The predicted market crash could be seen from miles away. Years of stock market growth and increasing debt meant it was only inevitable. But absolutely no one could foresee a pandemic driving the crash.

While the markets may have started to see some signs of life, a market that is completely not volatile is still ways off. Further dips are likely down the road over the next few years even. That’s especially true for the airline industry.

Airlines have been hit incredibly hard during the pandemic. Restrictions and blocked boarders meant travel was off the table for everyone around the world. Even with some restrictions being lifted, people are either too wary to travel, or met with a laundry list of new precautions to take. It’s meant that even with planes in the air once again, shares remain grounded.

That is, except for one stock.

Cargojet takes off

There’s a big difference between Cargojet (TSX:CJT) and its airline companions. Airline companies that depend on people are continuing to suffer. But that’s not Cargojet.

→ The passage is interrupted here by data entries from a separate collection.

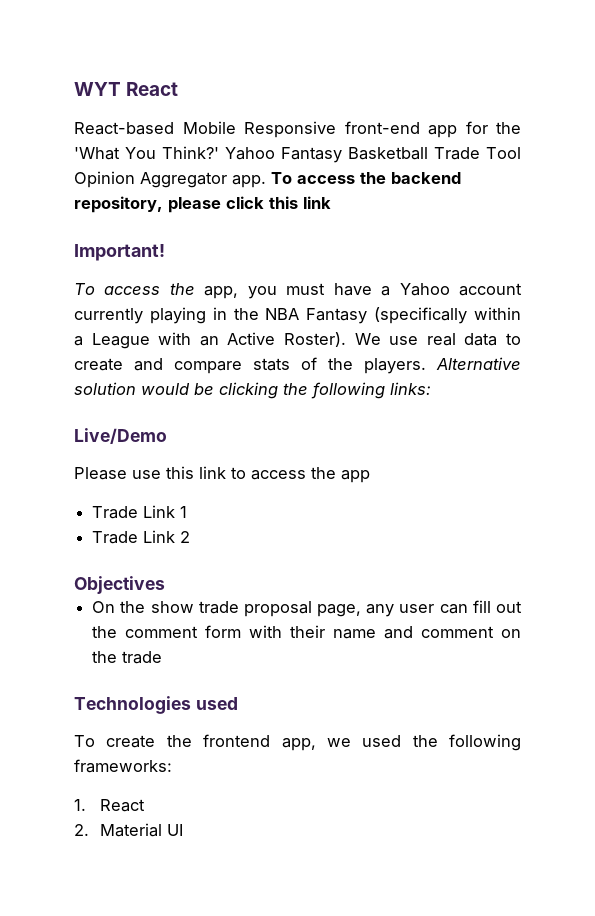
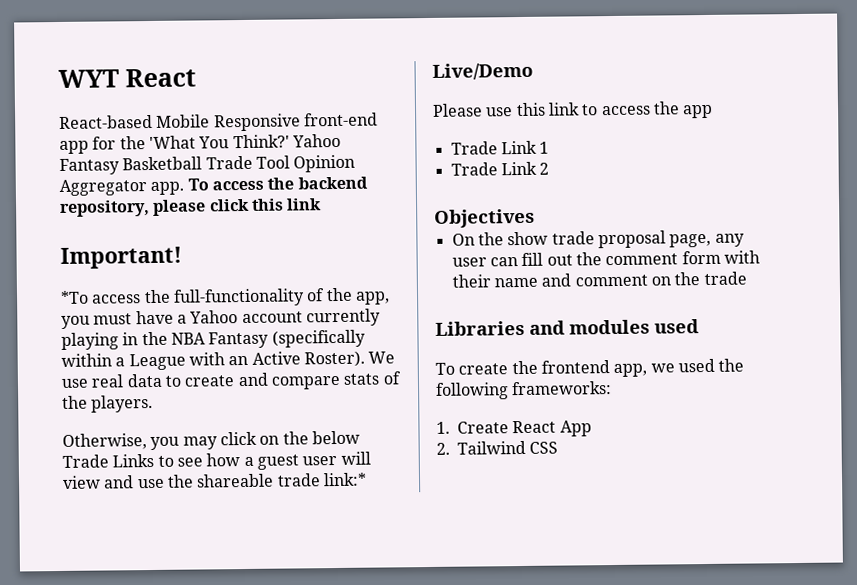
- To access the app, you must have a Yahoo account currently playing in the NBA Fantasy (specifically within a League with an Active Roster).
+ *To access the full-functionality of the app, you must have a Yahoo account currently playing in the NBA Fantasy (specifically within a League with an Active Roster).
- We use real data to create and compare stats of the players. Alternative solution would be clicking the following links:
+ We use real data to create and compare stats of the players.
+ Otherwise, you may click on the below Trade Links to see how a guest user will view and use the shareable trade link:*
- Technologies used
+ Libraries and modules used
- 1. React
+ 1. Create React App
- 2. Material UI
+ 2. Tailwind CSS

The company ships exactly what’s in its name: cargo. That’s not people, that’s products. Products that will be needed for as long as the pandemic goes on, and even further.

There has been a huge rise in the e-commerce industry lately, and Cargojet has been one of the few businesses able to take advantage of this sector. With everyone stuck at home, products have to get to them somehow. That’s where Cargojet comes in, upping the amount of planes in the air to make sure people receive products on time.

It’s also quite likely that consumers will like this new way of receiving products, and Cargojet could continue to see a rise in use for years to come.

It’s a good thing, then, that Cargojet is already prepared for the growth. About a year ago, the company signed a partnership with Amazon. The e-commerce giant already used the business to move packages from warehouses to distribution centres, but the deal pushed it further.

Now the two can work together to align “long-term strategic commercial interests.” Investors will be happy to hear that as the pandemic continues.

The deal allowed Amazon to buy 9.9% of Cargojet’s voting shares for 6.5 years, tied to the delivery of up to $400 million in business from Amazon to Cargojet. Then, Amazon could acquire a total of 14.9% of Cargojet shares if Amazon adds an additional $200 million in business after this first step. Given the increase in e-commerce, this looks highly likely.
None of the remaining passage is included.